_WHAT TO WORK ON_
Please copy every record below exactly, leaving out the pictures.

_EXTRACTED RECORDS_
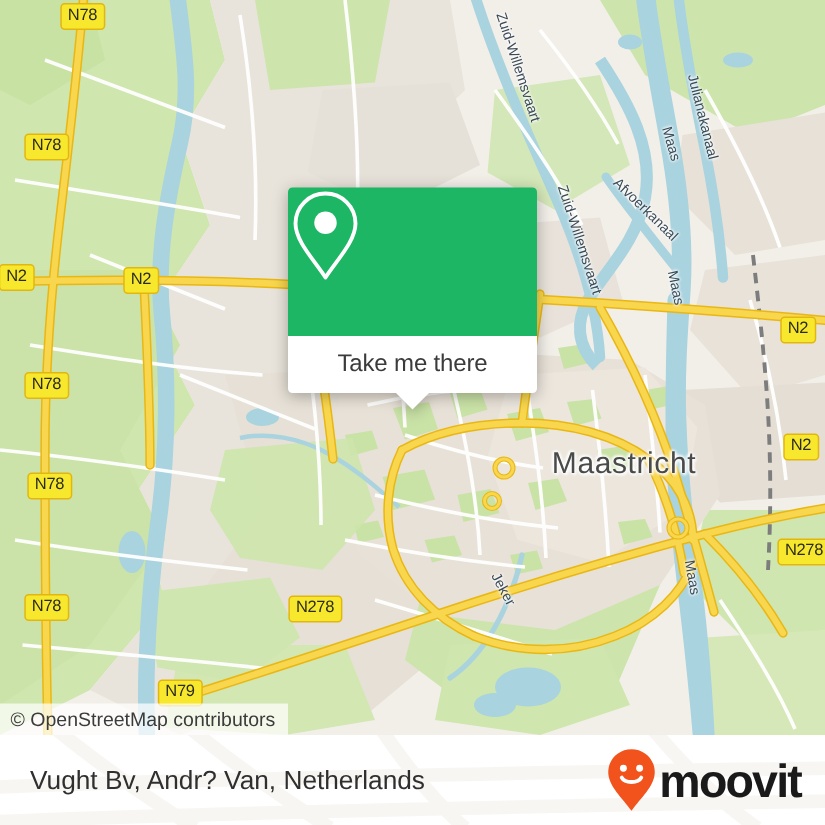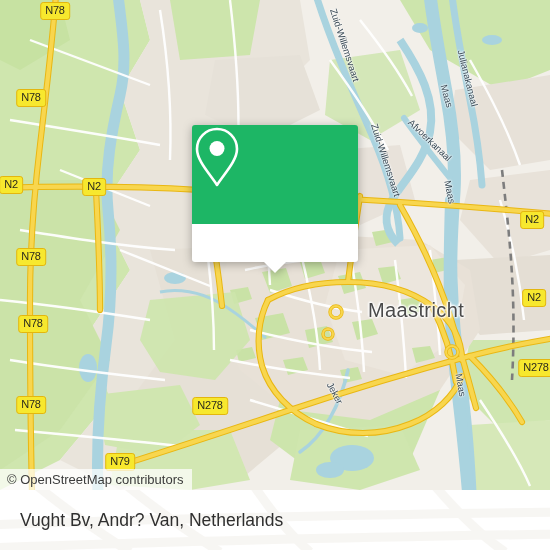--- a/index.html
+++ b/index.html
@@ -338,6 +338,7 @@
         </svg>
       </div>
       <div class="popup-bottom">
+        <span class="cta">Take me there</span>
         <span class="popup-tail"></span>
       </div>
     </div>

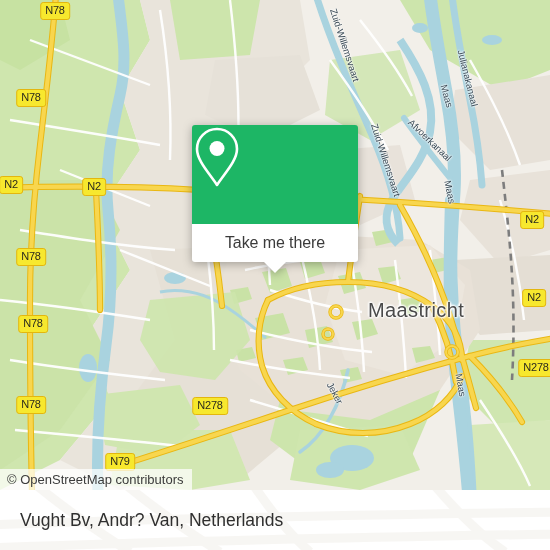--- a/index.html
+++ b/index.html
@@ -357,6 +357,15 @@
       </g>
     </svg>
     <div class="footer-title">Vught Bv, Andr? Van, Netherlands</div>
+    <div class="brand">
+      <svg width="34" height="44" viewBox="0 0 34 44">
+        <path d="M17,1.5 C8.2,1.5 1.5,8.3 1.5,16.8 C1.5,26 11,34 17,42.5 C23,34 32.5,26 32.5,16.8 C32.5,8.3 25.8,1.5 17,1.5 Z" fill="#f2521b"></path>
+        <circle cx="11.6" cy="14.2" r="2.3" fill="#ffffff"></circle>
+        <circle cx="22.4" cy="14.2" r="2.3" fill="#ffffff"></circle>
+        <path d="M10.5,20.4 C12.6,24.3 21.4,24.3 23.5,20.4" fill="none" stroke="#ffffff" stroke-width="2.6" stroke-linecap="round"></path>
+      </svg>
+      <span class="brand-word">moovit</span>
+    </div>
   </div>
 
 </div>

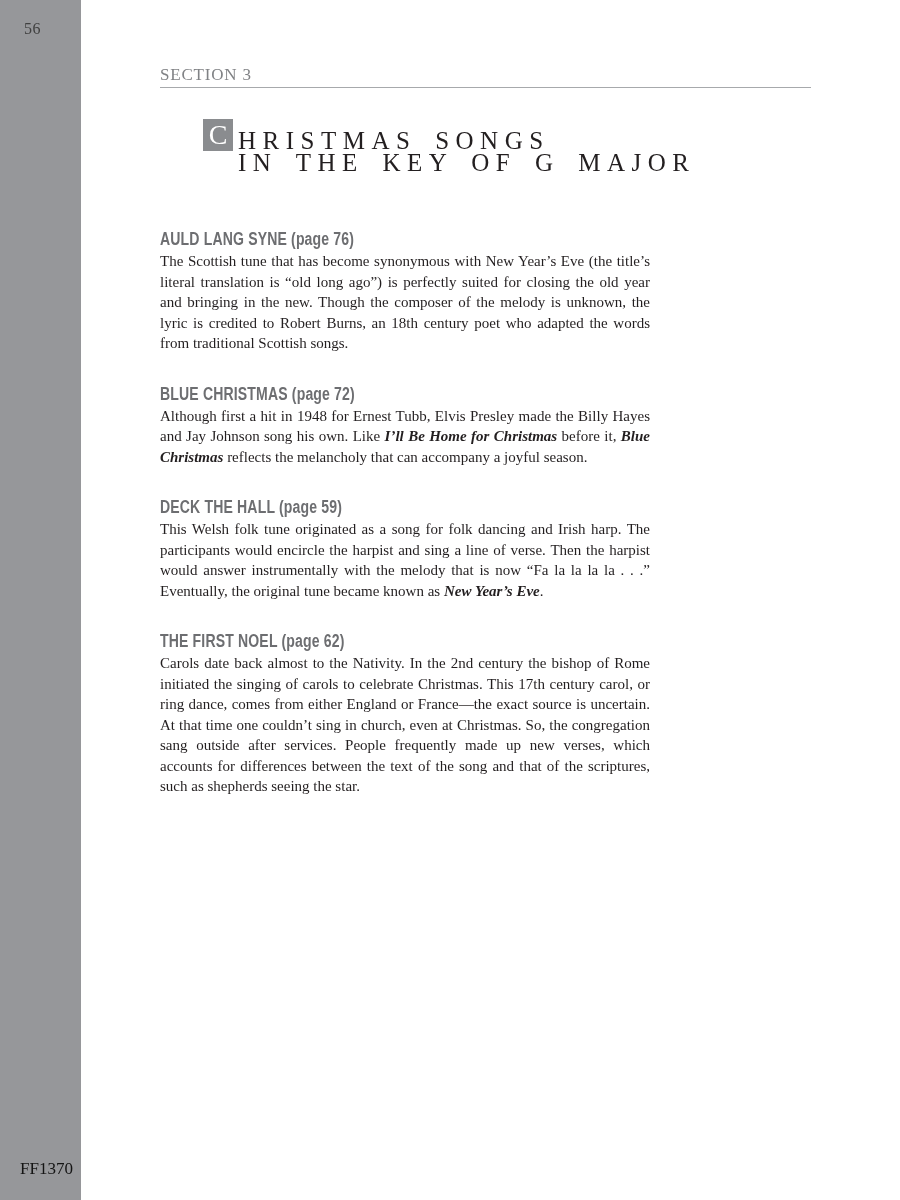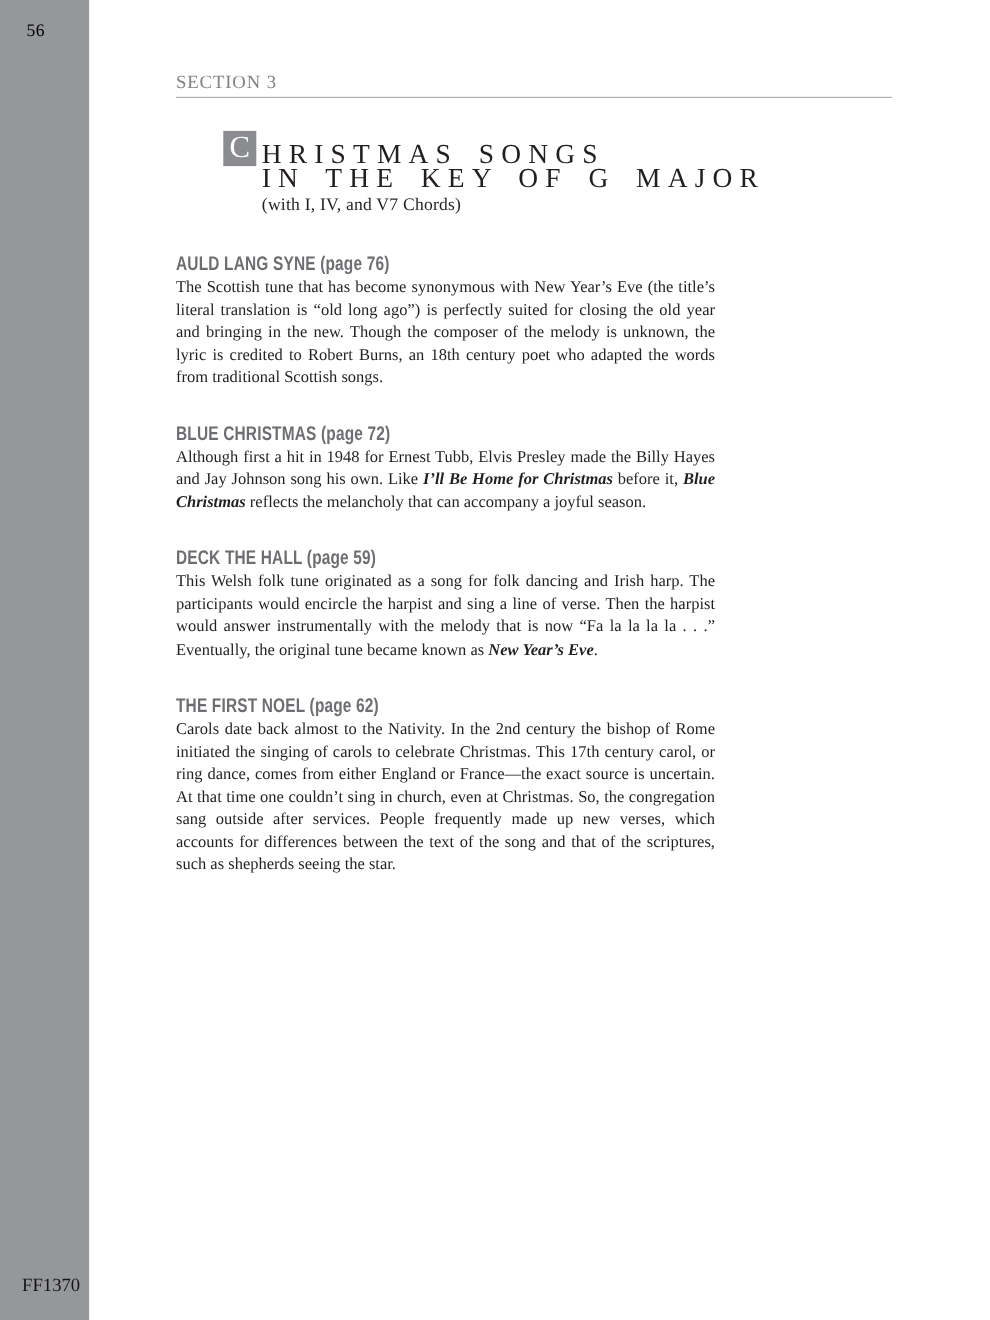--- a/index.html
+++ b/index.html
@@ -29,7 +29,7 @@
   }
   .page-number{
     position:absolute;top:20px;left:24px;
-    font-size:16px;color:#000000;letter-spacing:0.5px;text-align:right;
+    font-size:16px;color:#404040;letter-spacing:0.5px;text-align:right;
   }
   .catalog-number{
     position:absolute;bottom:21px;left:20px;

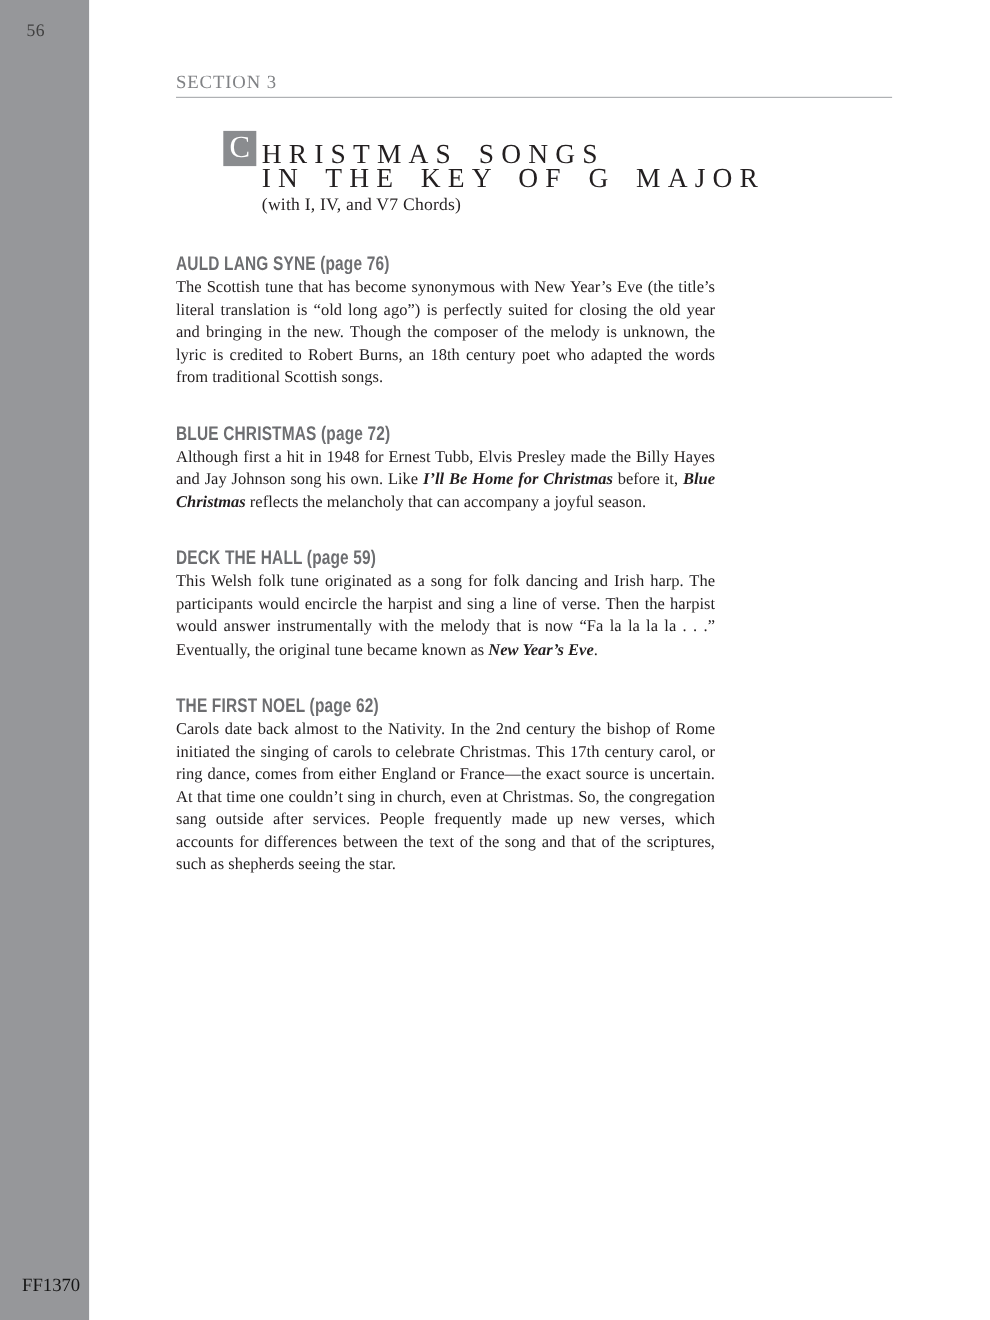--- a/index.html
+++ b/index.html
@@ -105,7 +105,6 @@
       <div class="title-lines">
         <div class="title-line">HRISTMAS SONGS</div>
         <div class="title-line">IN THE KEY OF G MAJOR</div>
-        <div class="title-subtitle">(with I, IV, and V7 Chords)</div>
       </div>
     </div>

_WRITTEN ANSWER_
--- a/index.html
+++ b/index.html
@@ -338,6 +338,7 @@
         </svg>
       </div>
       <div class="popup-bottom">
+        <span class="cta">Take me there</span>
         <span class="popup-tail"></span>
       </div>
     </div>

--- a/index.html
+++ b/index.html
@@ -357,6 +357,15 @@
       </g>
     </svg>
     <div class="footer-title">Vught Bv, Andr? Van, Netherlands</div>
+    <div class="brand">
+      <svg width="34" height="44" viewBox="0 0 34 44">
+        <path d="M17,1.5 C8.2,1.5 1.5,8.3 1.5,16.8 C1.5,26 11,34 17,42.5 C23,34 32.5,26 32.5,16.8 C32.5,8.3 25.8,1.5 17,1.5 Z" fill="#f2521b"></path>
+        <circle cx="11.6" cy="14.2" r="2.3" fill="#ffffff"></circle>
+        <circle cx="22.4" cy="14.2" r="2.3" fill="#ffffff"></circle>
+        <path d="M10.5,20.4 C12.6,24.3 21.4,24.3 23.5,20.4" fill="none" stroke="#ffffff" stroke-width="2.6" stroke-linecap="round"></path>
+      </svg>
+      <span class="brand-word">moovit</span>
+    </div>
   </div>
 
 </div>

--- a/index.html
+++ b/index.html
@@ -29,7 +29,7 @@
   }
   .page-number{
     position:absolute;top:20px;left:24px;
-    font-size:16px;color:#000000;letter-spacing:0.5px;text-align:right;
+    font-size:16px;color:#404040;letter-spacing:0.5px;text-align:right;
   }
   .catalog-number{
     position:absolute;bottom:21px;left:20px;

--- a/index.html
+++ b/index.html
@@ -105,7 +105,6 @@
       <div class="title-lines">
         <div class="title-line">HRISTMAS SONGS</div>
         <div class="title-line">IN THE KEY OF G MAJOR</div>
-        <div class="title-subtitle">(with I, IV, and V7 Chords)</div>
       </div>
     </div>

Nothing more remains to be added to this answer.